* Work task: Find the word "Runs" in the data. Return every line where it appears.

(Itemized modification records)
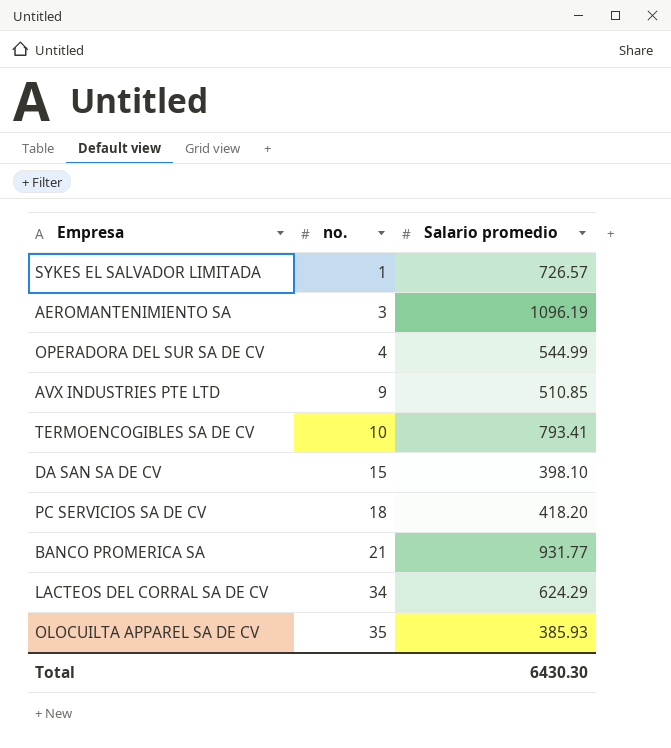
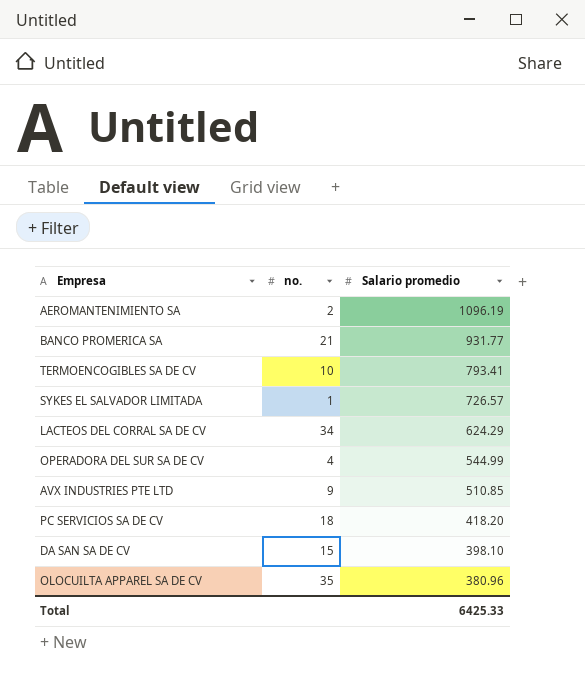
row order: no. ascending -> Salario promedio descending
AEROMANTENIMIENTO SA | no.: 3 -> 2
OLOCUILTA APPAREL SA DE CV | Salario promedio: 385.93 -> 380.96
Total | Salario promedio: 6430.30 -> 6425.33

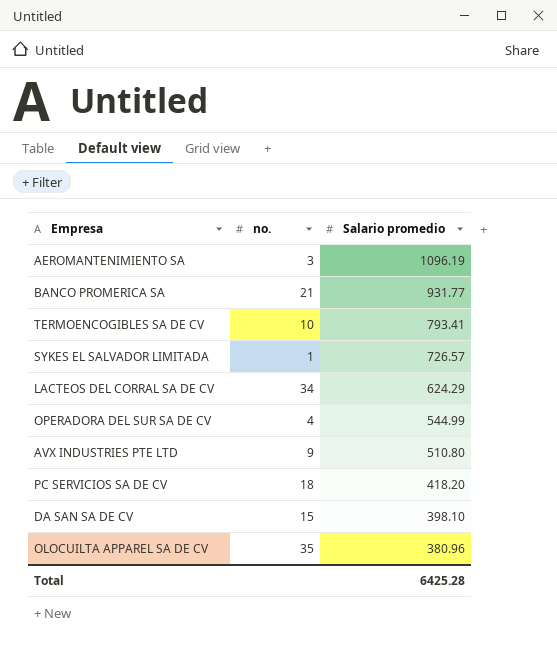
AEROMANTENIMIENTO SA | no.: 2 -> 3
AVX INDUSTRIES PTE LTD | Salario promedio: 510.85 -> 510.80
Total | Salario promedio: 6425.33 -> 6425.28

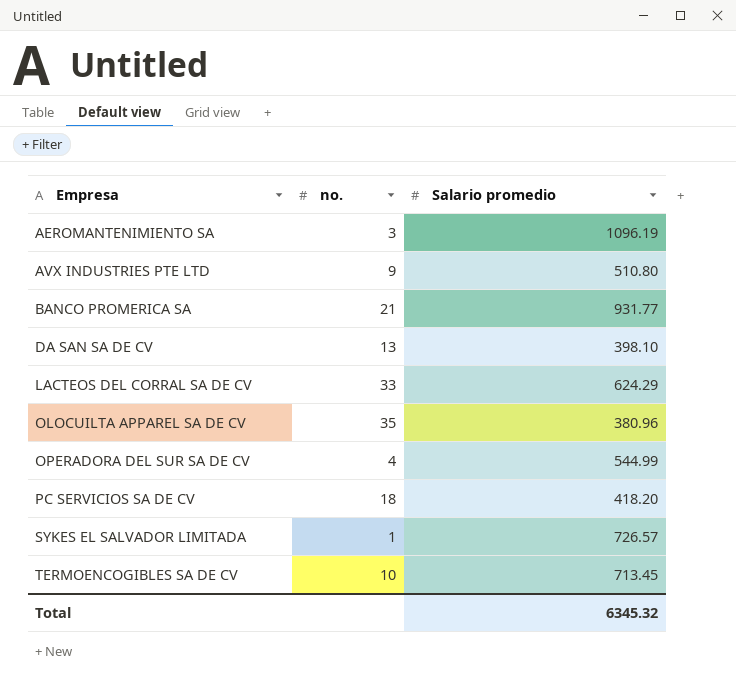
row order: Salario promedio descending -> Empresa ascending
DA SAN SA DE CV | no.: 15 -> 13
LACTEOS DEL CORRAL SA DE CV | no.: 34 -> 33
TERMOENCOGIBLES SA DE CV | Salario promedio: 793.41 -> 713.45
Total | Salario promedio: 6425.28 -> 6345.32

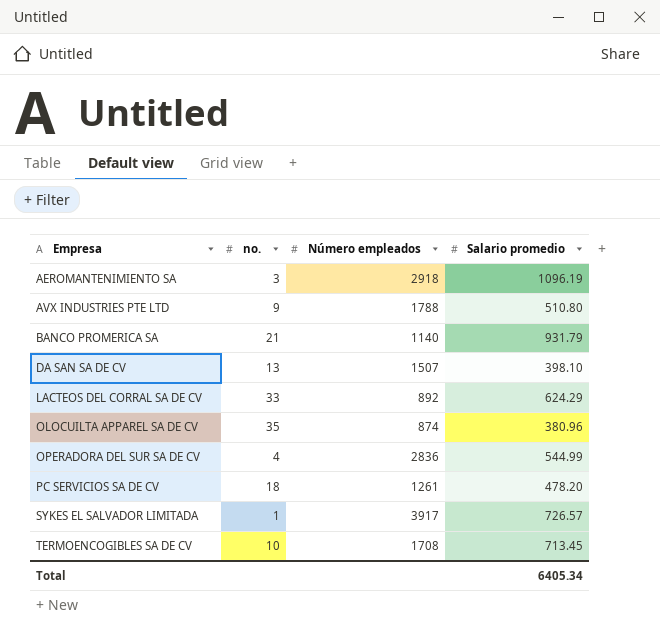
column Número empleados | position: none -> 3
BANCO PROMERICA SA | Salario promedio: 931.77 -> 931.79
PC SERVICIOS SA DE CV | Salario promedio: 418.20 -> 478.20
Total | Salario promedio: 6345.32 -> 6405.34

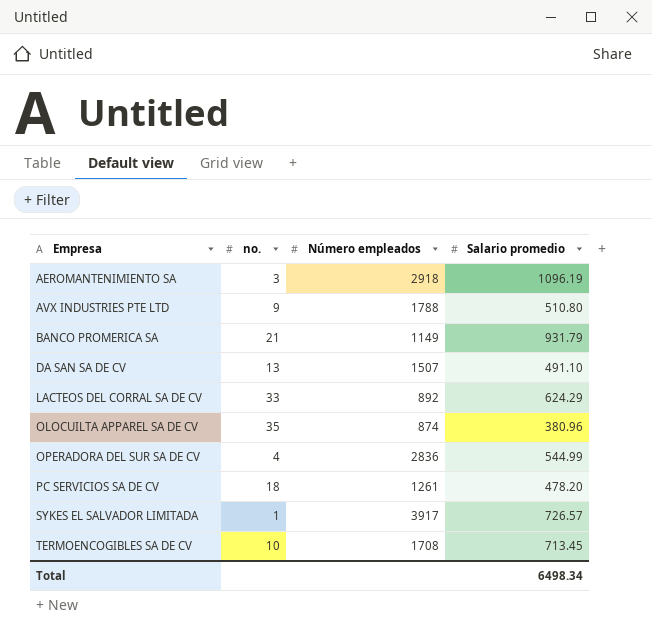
BANCO PROMERICA SA | Número empleados: 1140 -> 1149
DA SAN SA DE CV | Salario promedio: 398.10 -> 491.10
Total | Salario promedio: 6405.34 -> 6498.34

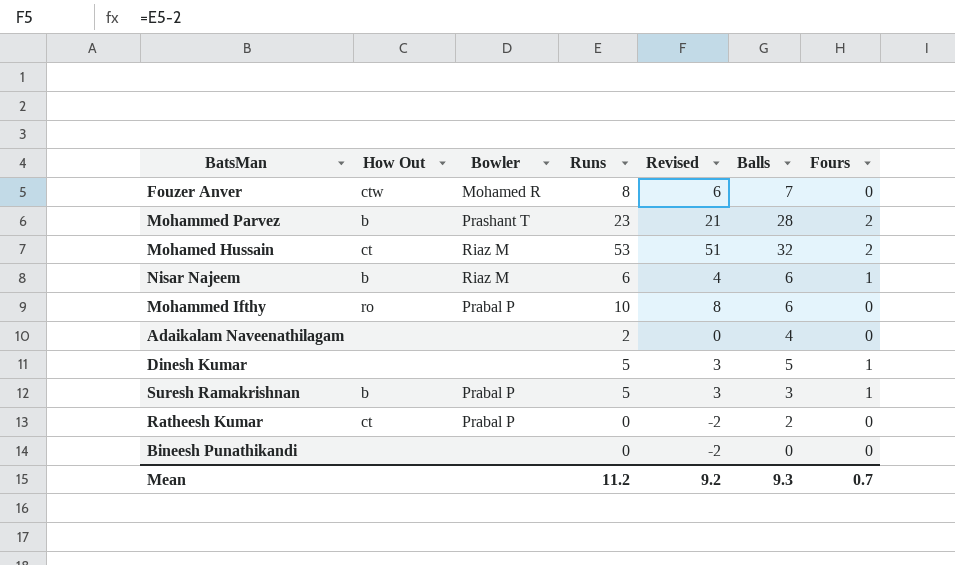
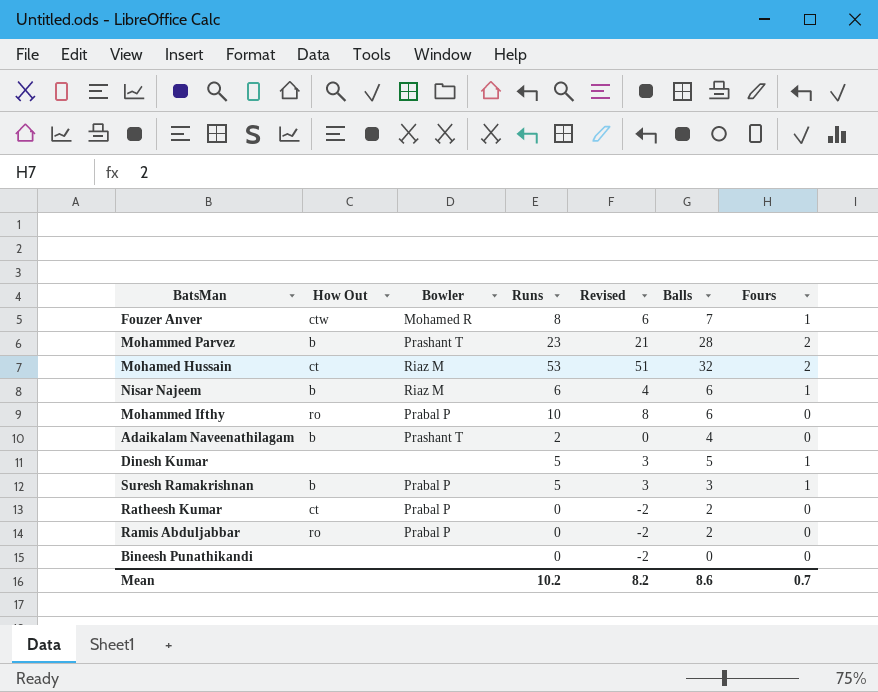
Fouzer Anver | Fours: 0 -> 1
Adaikalam Naveenathilagam | How Out: none -> b
Adaikalam Naveenathilagam | Bowler: none -> Prashant T
row Ramis Abduljabbar: none -> ro | Prabal P | 0 | -2 | 2 | 0
Mean | Runs: 11.2 -> 10.2
Mean | Revised: 9.2 -> 8.2
Mean | Balls: 9.3 -> 8.6

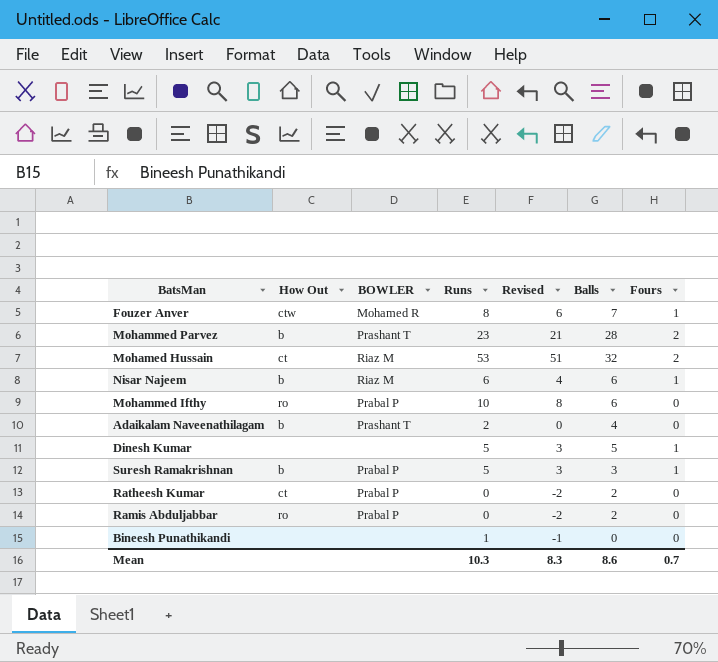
column name: Bowler -> BOWLER
Bineesh Punathikandi | Runs: 0 -> 1
Bineesh Punathikandi | Revised: -2 -> -1
Mean | Runs: 10.2 -> 10.3
Mean | Revised: 8.2 -> 8.3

* Exercise result:
Mean | Runs: 11.2 -> 10.2
Bineesh Punathikandi | Runs: 0 -> 1
Mean | Runs: 10.2 -> 10.3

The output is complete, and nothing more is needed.